MobileNetV2 and ResNet50 exhibit superior accuracy, robustness, and convergence. VGG16 underperforms, particularly on more fine-grained or unbalanced tasks (Ling et al., 18 Mar 2025).

Task Real-only F1 Real+5% F1 Real+10% F1
Dynasty 0.8480 0.8612 0.8808
Kiln 0.7394 0.7491 0.7615
Glaze 0.7338 0.7203 0.7079
Type 0.7463 0.7610 0.7791
Avg. F1 0.7674 0.7727 0.7823

Synthetic augmentation (10% LoRA-generated samples) yields the largest macro-F1 gains for type (+4.4 pp), moderate for dynasty (+3.9 pp) and kiln (+3.0 pp), and a decline for glaze (–3.5 pp), attributed to the generative model's limited realism in fine-surface texture (Ling et al., 21 Jan 2026). Type classification improvements are attributed to the generative model’s capacity to capture vessel morphology, while glaze performance degrades due to diffusion-induced texture averaging.

Other Evaluation Regimes

Balanced accuracy, precision, recall, and F1 scores are consistently highest for MobileNetV2 (e.g., balanced accuracy for type = 84.8%), with superior confusion matrix behavior evidenced by fewer misclassifications on major classes (Ling et al., 18 Mar 2025).

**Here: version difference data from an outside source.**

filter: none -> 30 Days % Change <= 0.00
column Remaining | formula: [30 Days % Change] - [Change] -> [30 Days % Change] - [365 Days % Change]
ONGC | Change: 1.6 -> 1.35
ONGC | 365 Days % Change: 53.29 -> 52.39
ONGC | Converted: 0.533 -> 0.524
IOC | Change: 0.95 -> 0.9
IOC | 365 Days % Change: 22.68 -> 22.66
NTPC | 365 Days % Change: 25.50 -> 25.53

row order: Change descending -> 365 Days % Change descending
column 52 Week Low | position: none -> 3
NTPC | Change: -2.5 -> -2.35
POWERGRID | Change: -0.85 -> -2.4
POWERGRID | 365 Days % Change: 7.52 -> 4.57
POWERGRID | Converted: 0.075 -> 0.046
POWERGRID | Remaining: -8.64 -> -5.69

Transfer learning is critical: models trained from scratch lose 5–15% accuracy; e.g., MobileNetV2’s type accuracy jumps from 73.3% (no TL) to 86.1% (with TL) (Ling et al., 18 Mar 2025).

6. Limitations and Confusion Analysis

Frequent confusions occur among visually similar categories:

  • Ware: Peng ↔ Ding (both white wares)
  • Glaze: Green ↔ White or Celadon (overlapping hues)
  • Type: Vase ↔ Plate (top-down views obscure 3D shape)

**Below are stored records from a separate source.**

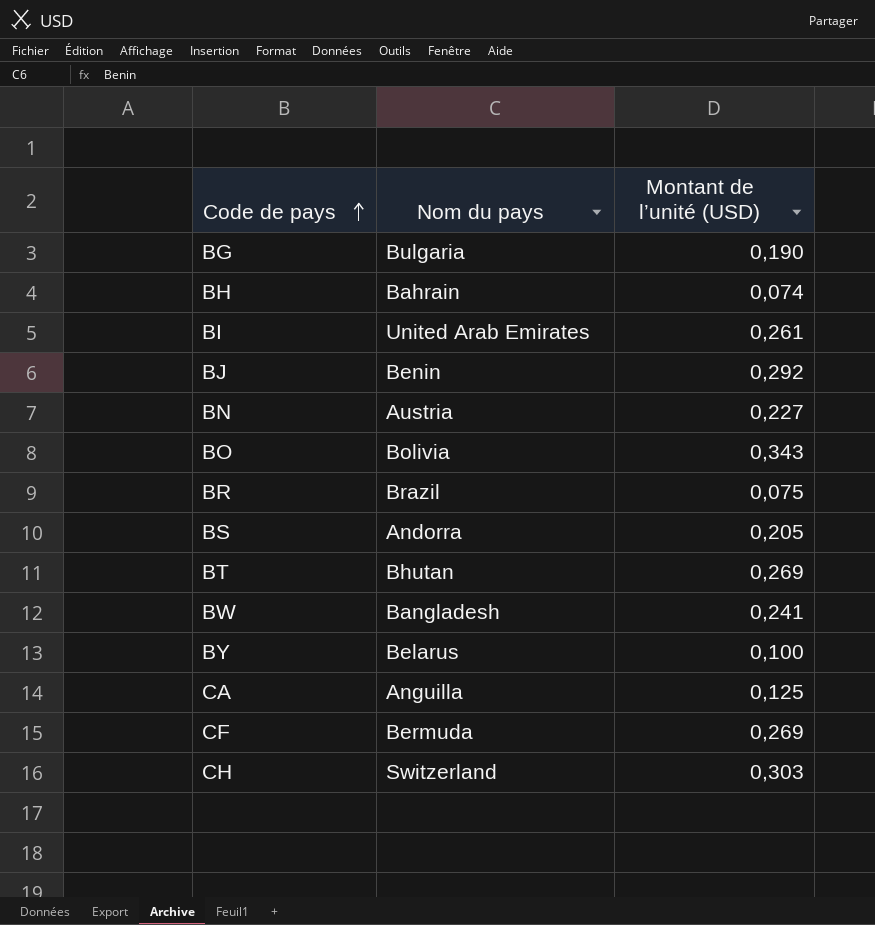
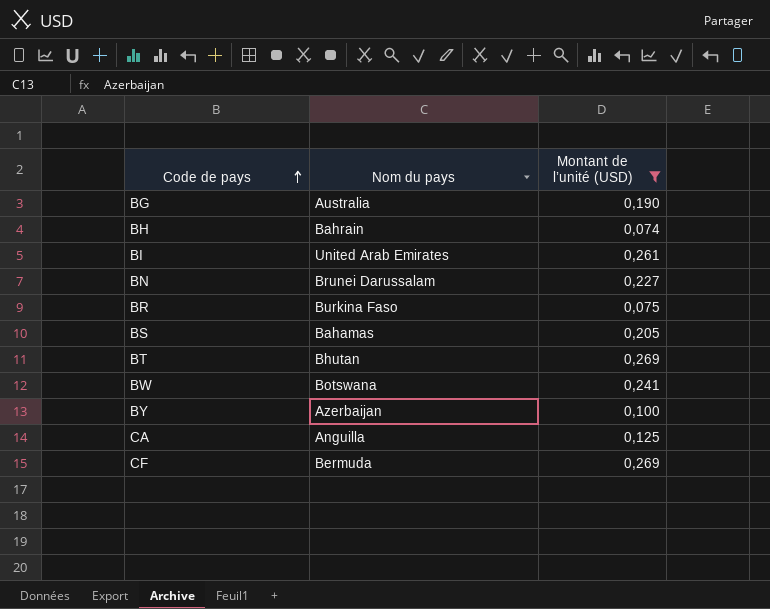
filter: none -> Montant de l’unité (USD) <= 0,269
BG | Nom du pays: Bulgaria -> Australia
BN | Nom du pays: Austria -> Brunei Darussalam
BR | Nom du pays: Brazil -> Burkina Faso
BS | Nom du pays: Andorra -> Bahamas
BW | Nom du pays: Bangladesh -> Botswana
BY | Nom du pays: Belarus -> Azerbaijan

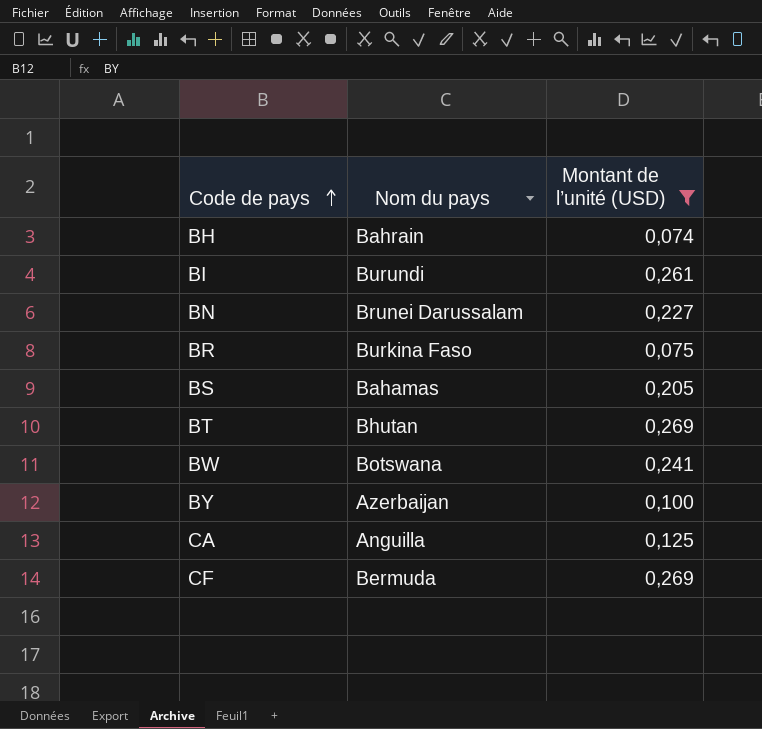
row BG: Australia | 0,190 -> none
BI | Nom du pays: United Arab Emirates -> Burundi

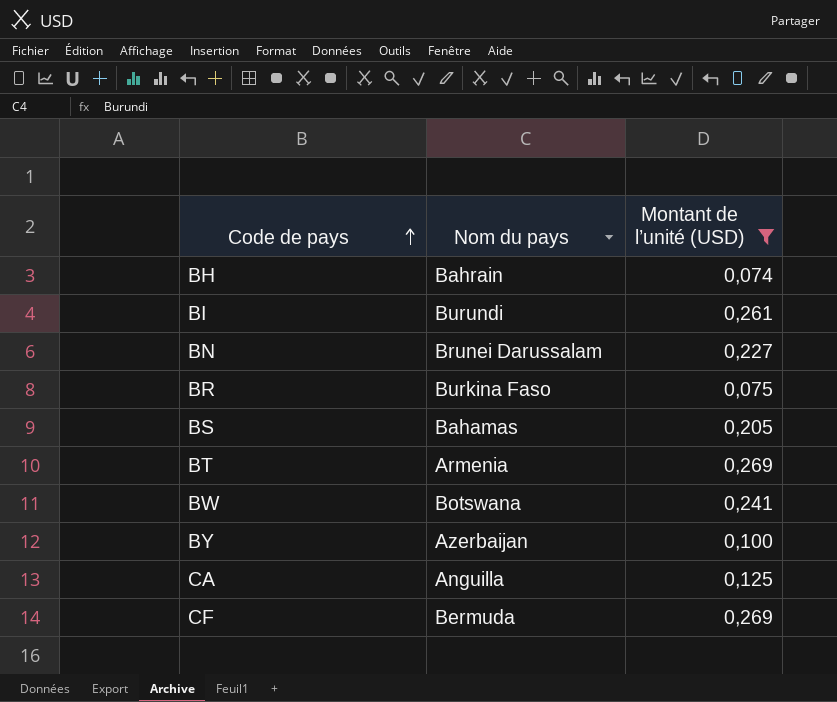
BT | Nom du pays: Bhutan -> Armenia

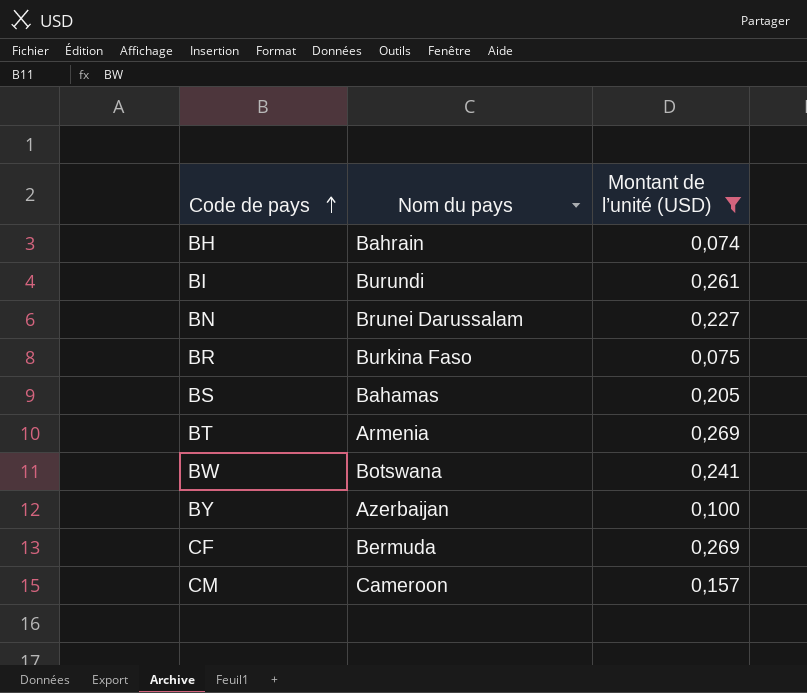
row CA: Anguilla | 0,125 -> none
row CM: none -> Cameroon | 0,157

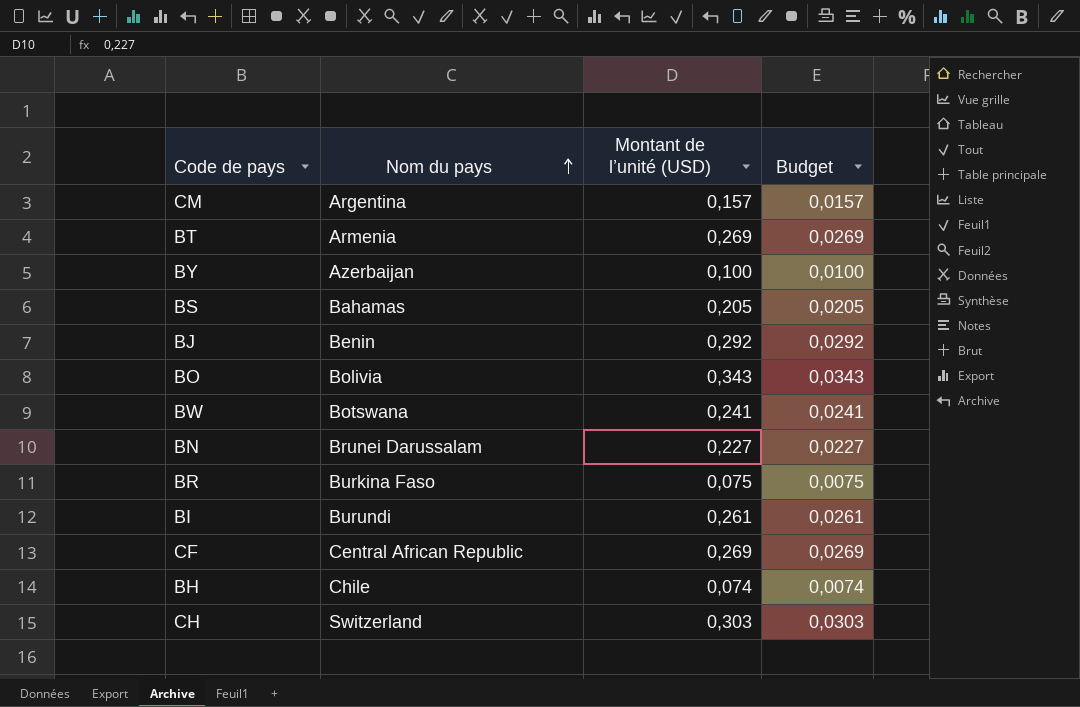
filter: Montant de l’unité (USD) <= 0,269 -> none
row order: Code de pays ascending -> Nom du pays ascending
column Budget | formula: none -> [Montant de l’unité (USD)] * 0,1
CM | Nom du pays: Cameroon -> Argentina
CF | Nom du pays: Bermuda -> Central African Republic
BH | Nom du pays: Bahrain -> Chile

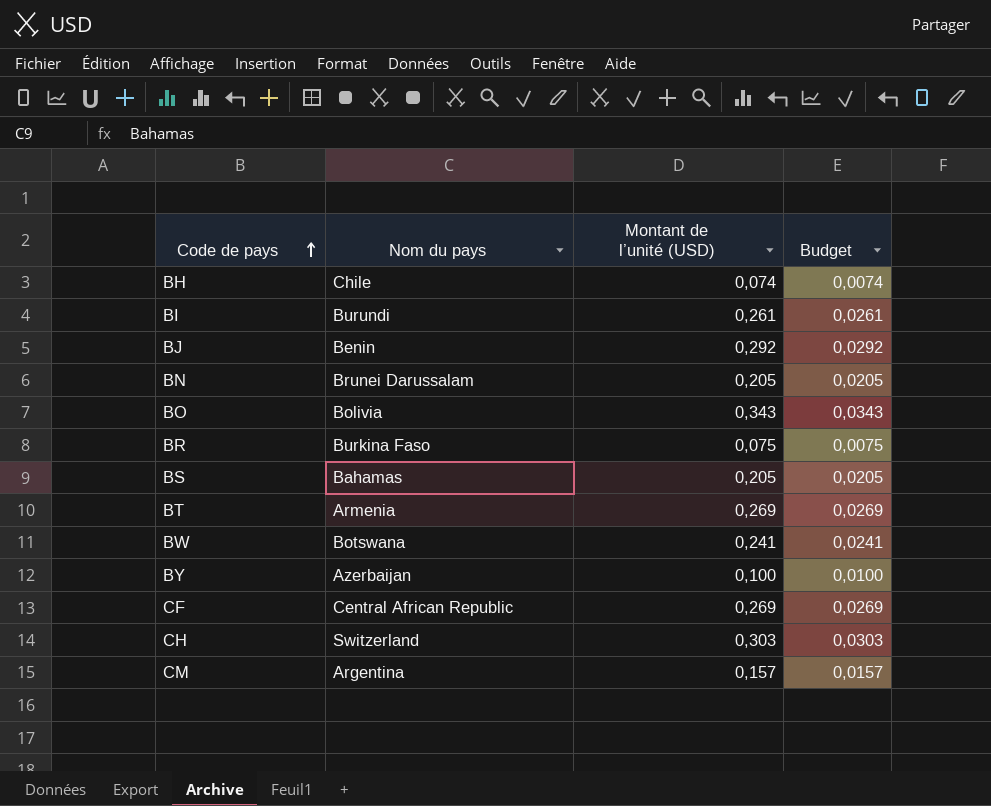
row order: Nom du pays ascending -> Code de pays ascending
BN | Montant de l’unité (USD): 0,227 -> 0,205
BN | Budget: 0,0227 -> 0,0205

Synthetic image augmentation is beneficial for tasks depending on global structure or under-represented classes but deteriorates glaze classification that relies on micro-surface detail, reflecting a texture-smoothing bias in diffusion-generated images. Performance gains saturate or reverse if synthetic data exceeds 10–15%, indicating distribution shift (Ling et al., 21 Jan 2026).

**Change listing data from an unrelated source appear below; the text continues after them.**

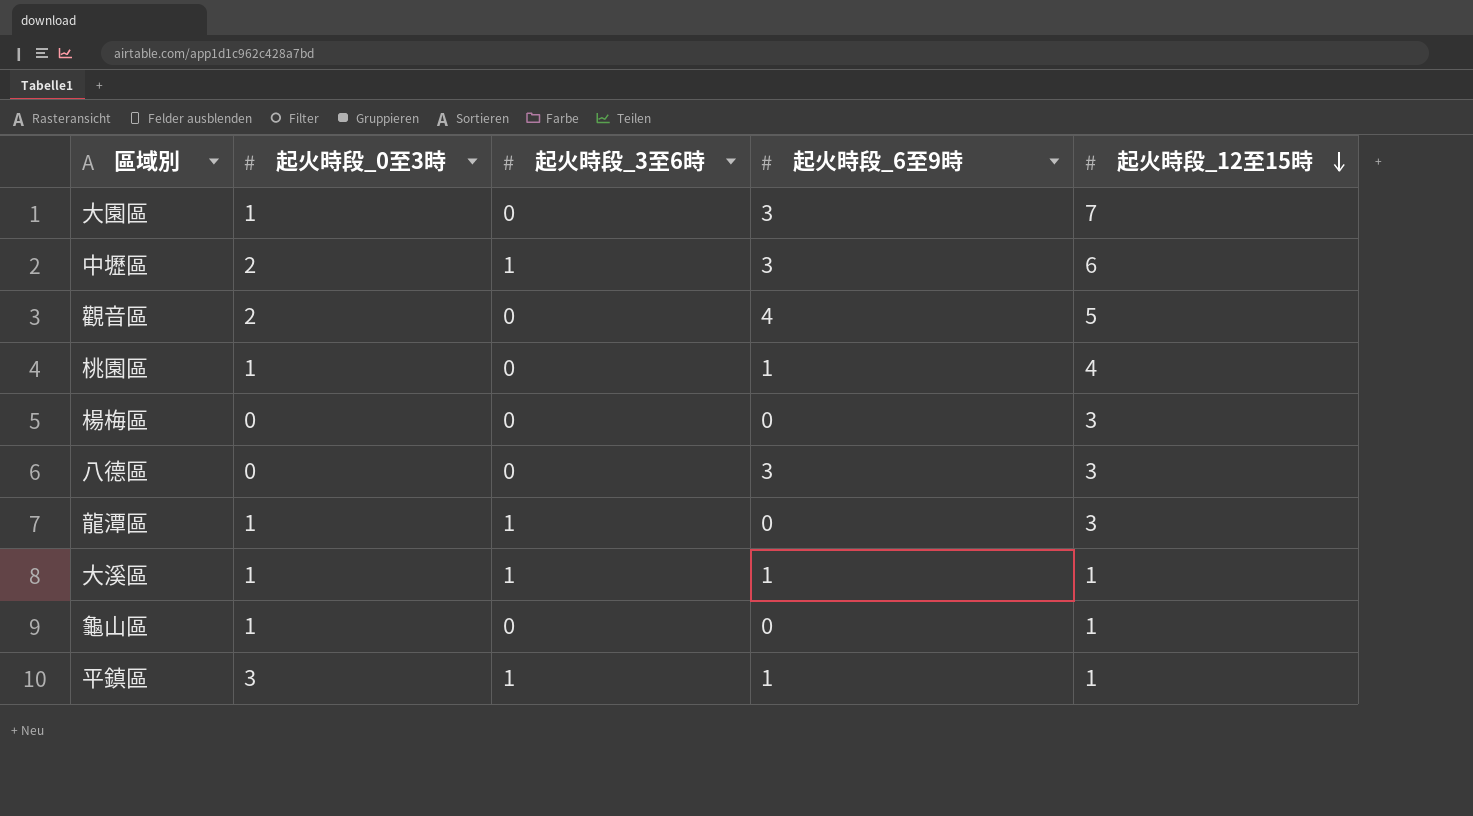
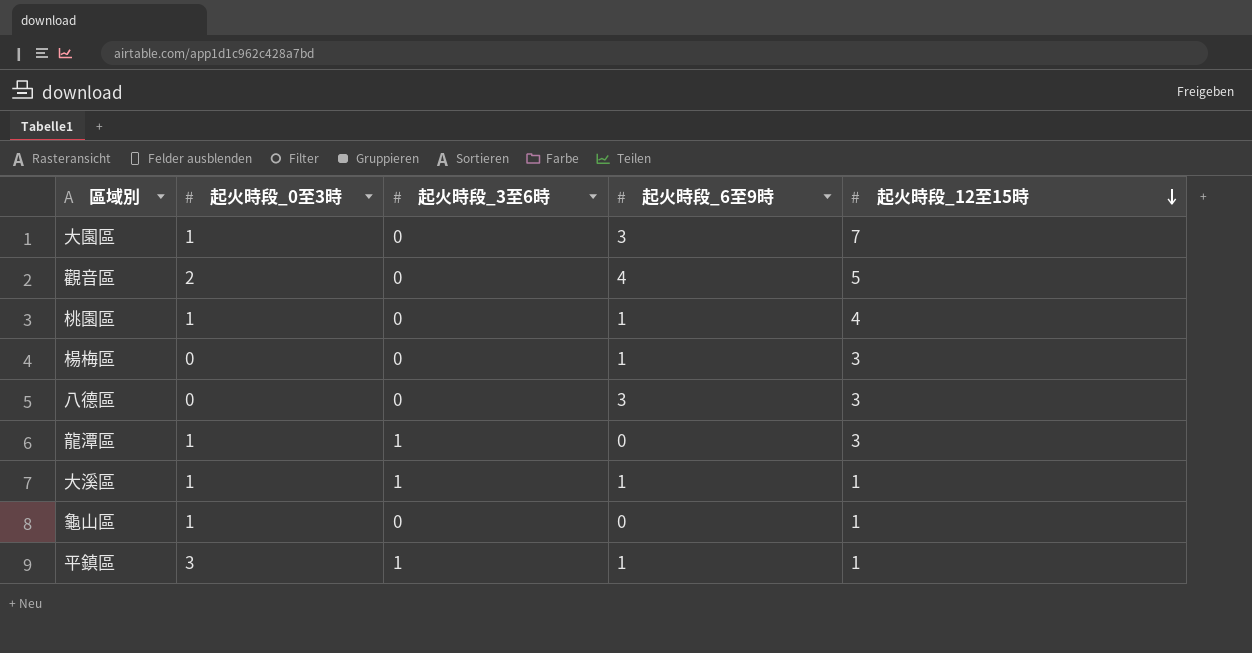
row 中壢區: 2 | 1 | 3 | 6 -> none
楊梅區 | 起火時段_6至9時: 0 -> 1

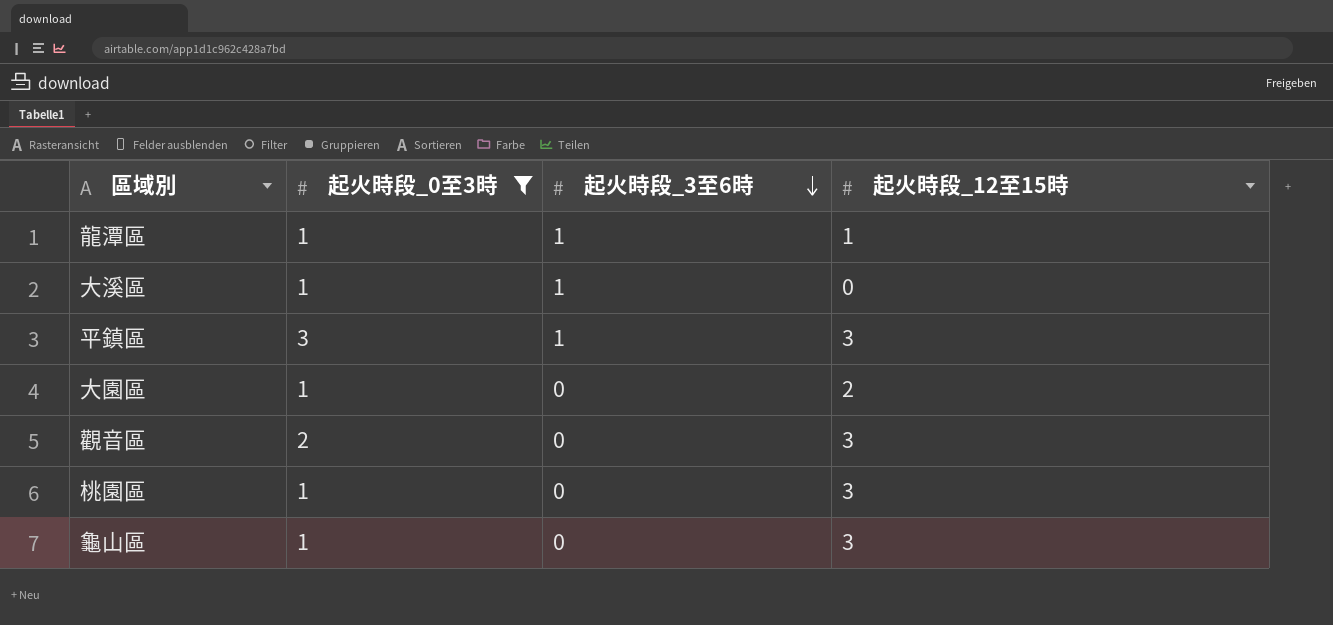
filter: none -> 起火時段_0至3時 != 0
row order: 起火時段_12至15時 descending -> 起火時段_3至6時 descending
column 起火時段_6至9時 | position: 4 -> none
龍潭區 | 起火時段_12至15時: 3 -> 1
大溪區 | 起火時段_12至15時: 1 -> 0
平鎮區 | 起火時段_12至15時: 1 -> 3
大園區 | 起火時段_12至15時: 7 -> 2
觀音區 | 起火時段_12至15時: 5 -> 3
桃園區 | 起火時段_12至15時: 4 -> 3
龜山區 | 起火時段_12至15時: 1 -> 3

7. Enhancements and Future Directions

Recommended directions for elevating classification fidelity include:

Best practices for synthetic augmentation advise targeting under-represented classes, capping synthetic prevalence at 8–10%, employing expert-in-the-loop quality control, and emphasizing morphological prompt engineering. For pure texture tasks, non-diffusion synthetic methods may be superior (Ling et al., 21 Jan 2026).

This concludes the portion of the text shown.